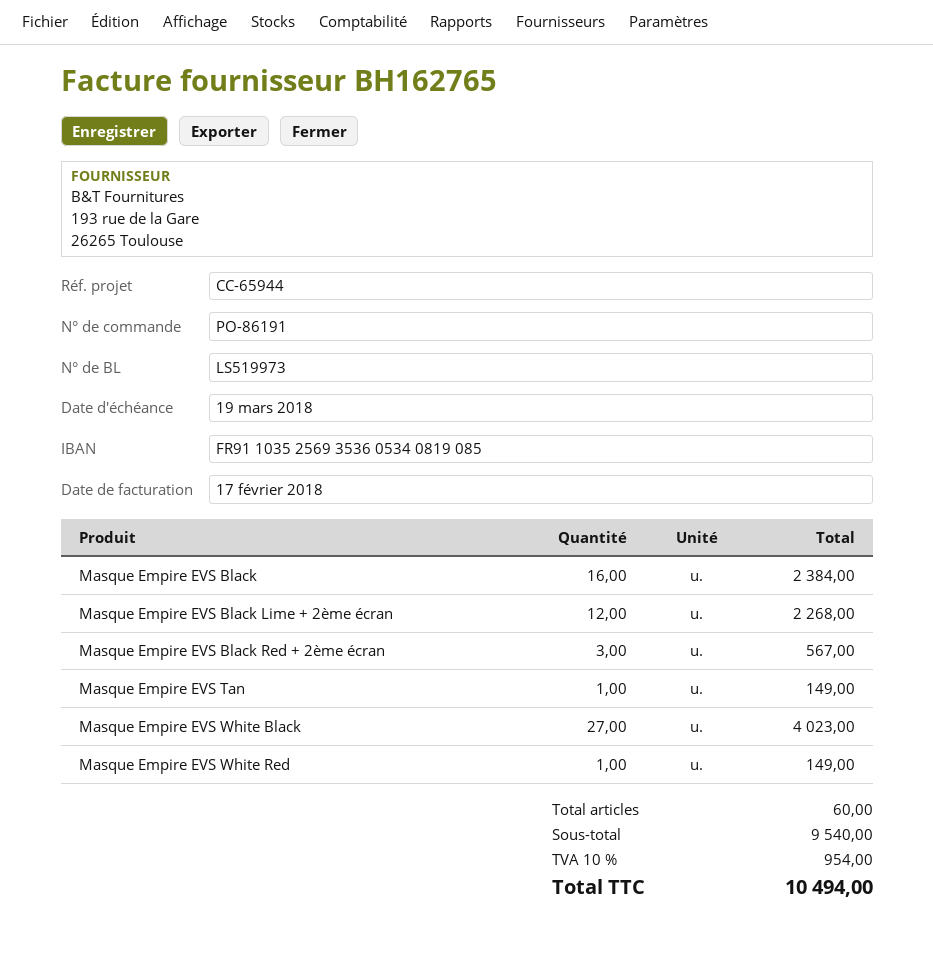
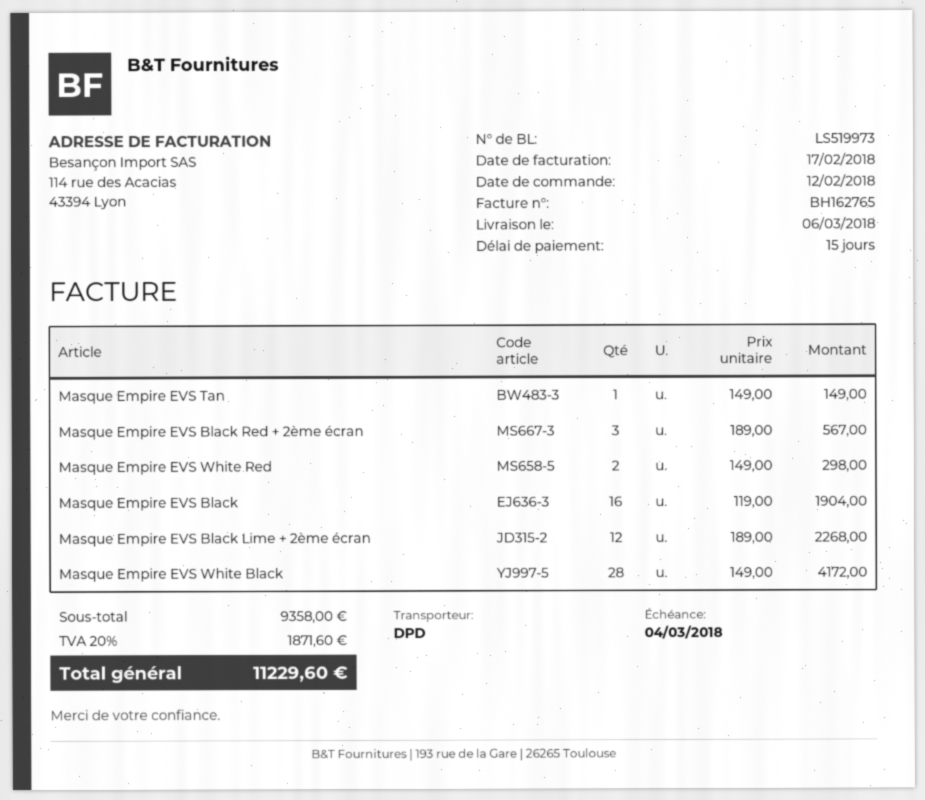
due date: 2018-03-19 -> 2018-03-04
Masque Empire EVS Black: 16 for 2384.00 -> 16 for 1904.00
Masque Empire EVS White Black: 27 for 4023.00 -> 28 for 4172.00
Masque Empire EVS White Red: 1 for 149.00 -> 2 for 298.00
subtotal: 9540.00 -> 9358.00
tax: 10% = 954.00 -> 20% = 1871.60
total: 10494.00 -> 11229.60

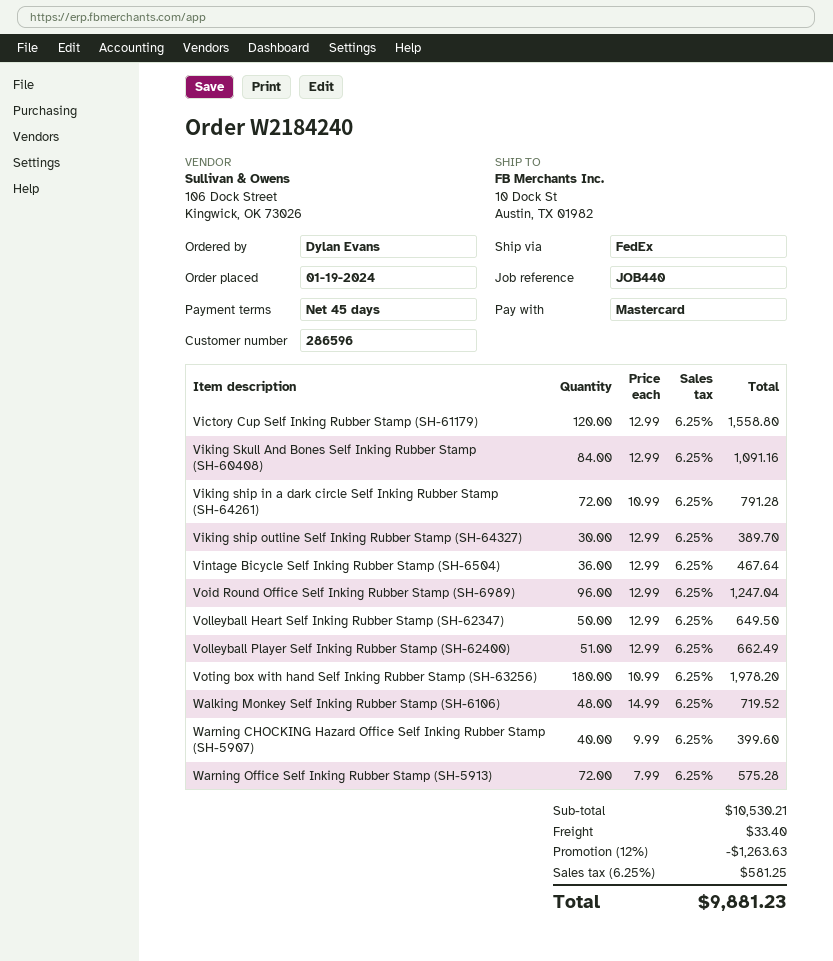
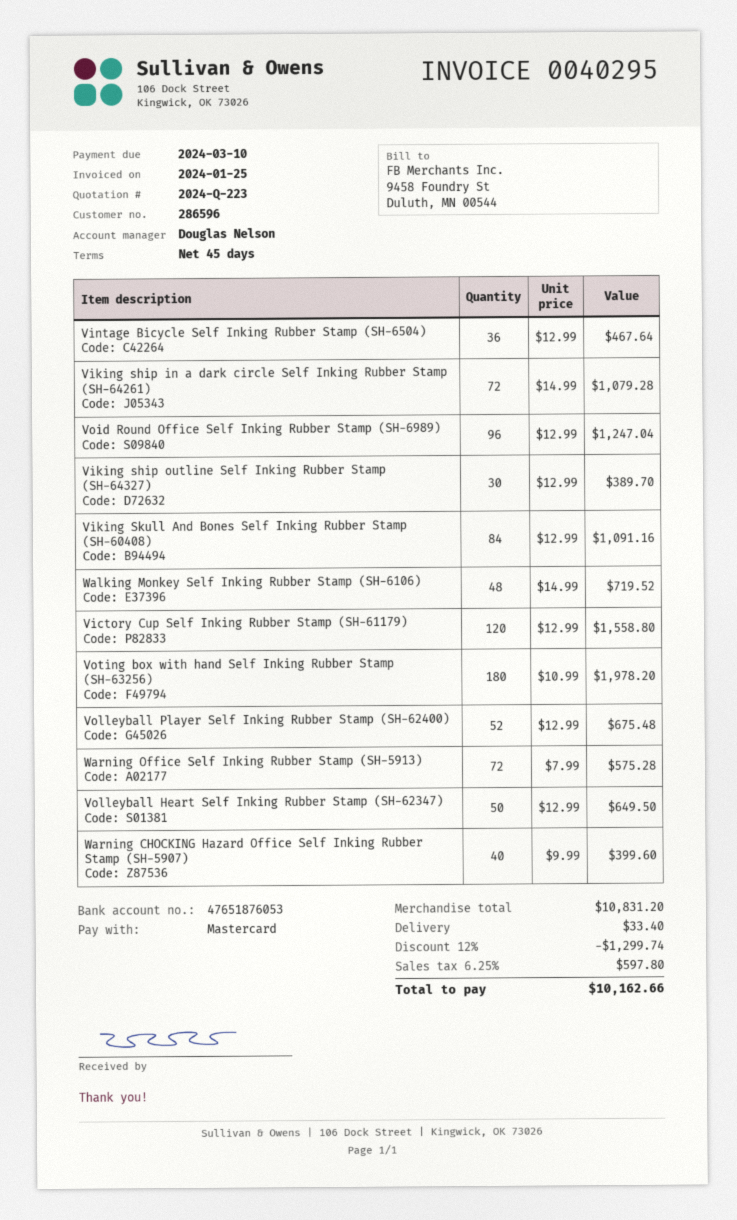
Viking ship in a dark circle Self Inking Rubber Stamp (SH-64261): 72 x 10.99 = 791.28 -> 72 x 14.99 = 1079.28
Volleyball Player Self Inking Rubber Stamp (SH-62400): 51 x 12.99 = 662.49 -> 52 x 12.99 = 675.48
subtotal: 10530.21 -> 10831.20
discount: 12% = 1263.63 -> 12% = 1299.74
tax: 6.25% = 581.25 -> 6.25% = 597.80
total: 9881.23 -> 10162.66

---

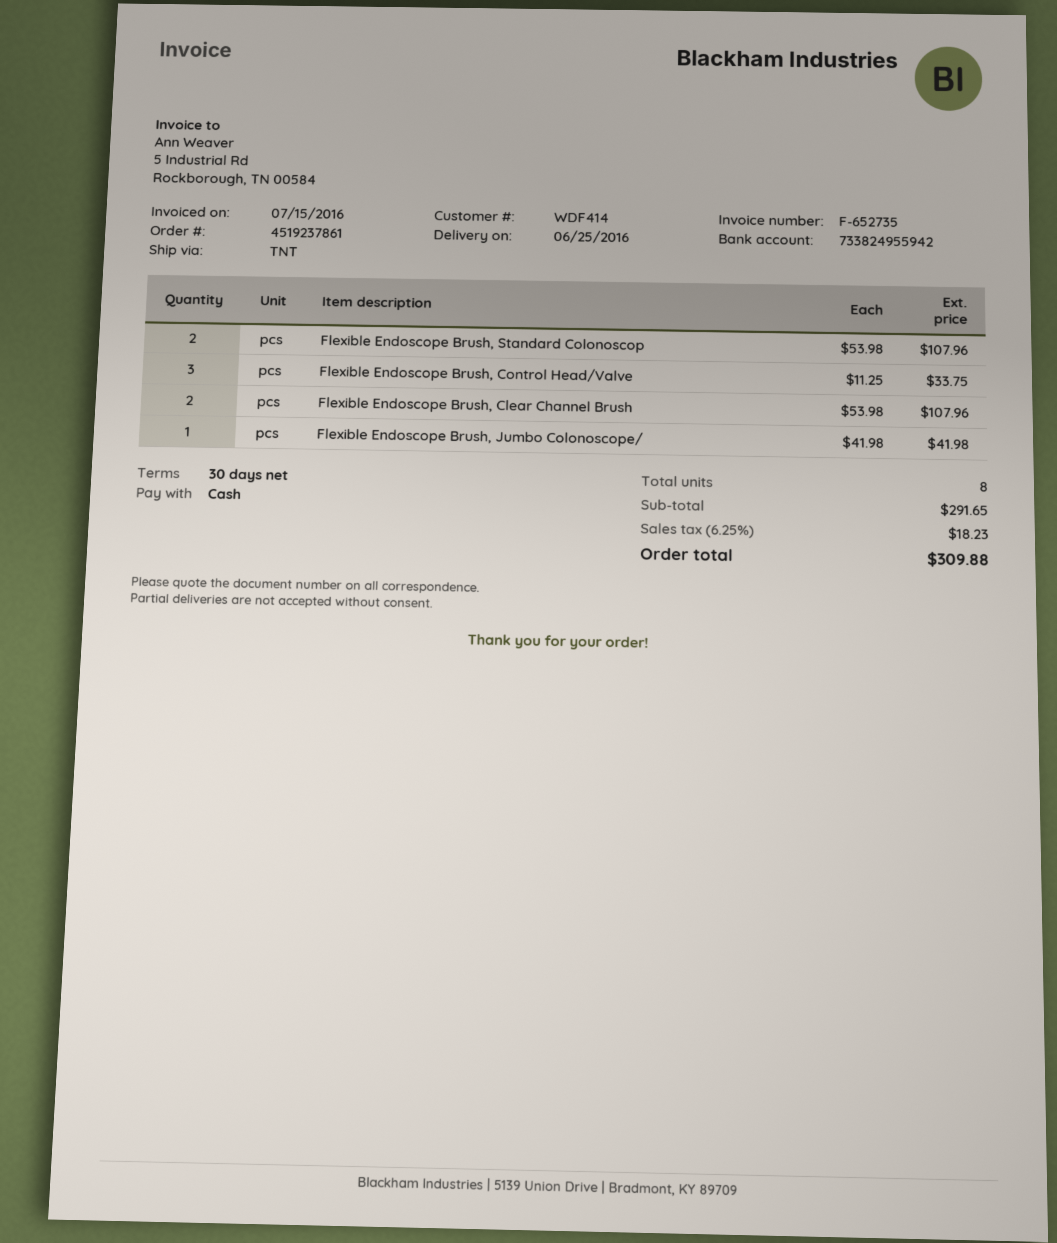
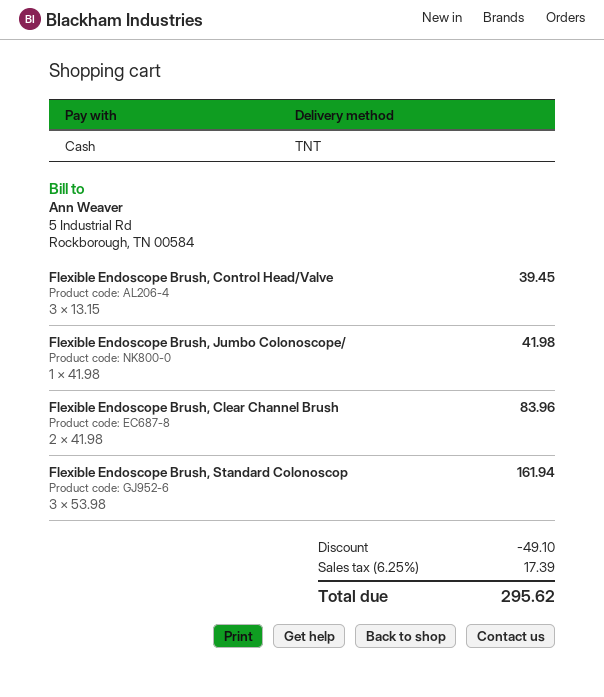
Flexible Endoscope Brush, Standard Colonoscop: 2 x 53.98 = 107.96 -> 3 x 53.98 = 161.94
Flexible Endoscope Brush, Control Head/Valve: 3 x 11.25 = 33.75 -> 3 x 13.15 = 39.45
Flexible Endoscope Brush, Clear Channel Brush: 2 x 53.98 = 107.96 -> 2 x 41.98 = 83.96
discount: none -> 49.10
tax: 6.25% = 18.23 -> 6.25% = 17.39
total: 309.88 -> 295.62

- _What you should do_: In the records above, find the line with "due date: 2018-03-19 -> 2018-03-04" and the line with "total: 9881.23 -> 10162.66"; please transcribe exactly those two lines and all lines between them, omitting any picture.

- _Result_:
due date: 2018-03-19 -> 2018-03-04
Masque Empire EVS Black: 16 for 2384.00 -> 16 for 1904.00
Masque Empire EVS White Black: 27 for 4023.00 -> 28 for 4172.00
Masque Empire EVS White Red: 1 for 149.00 -> 2 for 298.00
subtotal: 9540.00 -> 9358.00
tax: 10% = 954.00 -> 20% = 1871.60
total: 10494.00 -> 11229.60

Viking ship in a dark circle Self Inking Rubber Stamp (SH-64261): 72 x 10.99 = 791.28 -> 72 x 14.99 = 1079.28
Volleyball Player Self Inking Rubber Stamp (SH-62400): 51 x 12.99 = 662.49 -> 52 x 12.99 = 675.48
subtotal: 10530.21 -> 10831.20
discount: 12% = 1263.63 -> 12% = 1299.74
tax: 6.25% = 581.25 -> 6.25% = 597.80
total: 9881.23 -> 10162.66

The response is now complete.